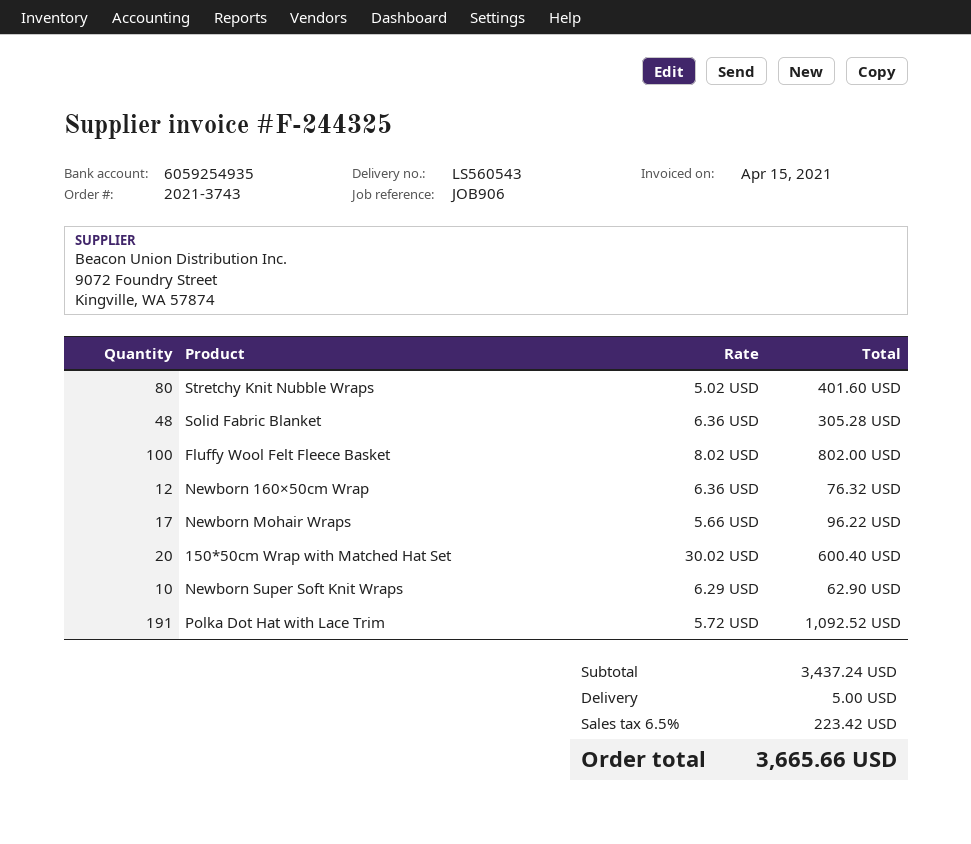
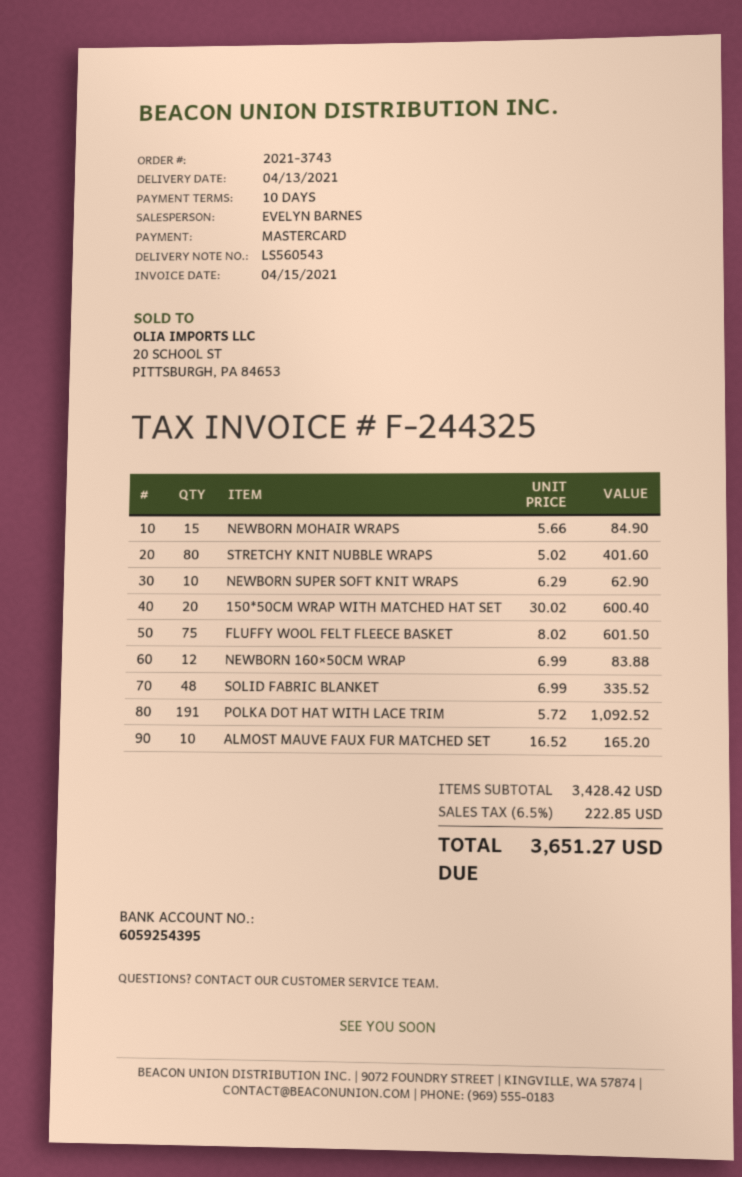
bank account: 6059254935 -> 6059254395
Solid Fabric Blanket: 48 x 6.36 = 305.28 -> 48 x 6.99 = 335.52
Fluffy Wool Felt Fleece Basket: 100 x 8.02 = 802.00 -> 75 x 8.02 = 601.50
Newborn 160×50cm Wrap: 12 x 6.36 = 76.32 -> 12 x 6.99 = 83.88
Newborn Mohair Wraps: 17 x 5.66 = 96.22 -> 15 x 5.66 = 84.90
ALMOST MAUVE FAUX FUR MATCHED SET: none -> 10 x 16.52 = 165.20
subtotal: 3437.24 -> 3428.42
shipping: 5.00 -> none
tax: 6.5% = 223.42 -> 6.5% = 222.85
total: 3665.66 -> 3651.27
● ● ● ● ●
• [Brief]: For every line of the entries holding the string "none", add one to a tally; give the final figure only.

• [Exercise result]: 2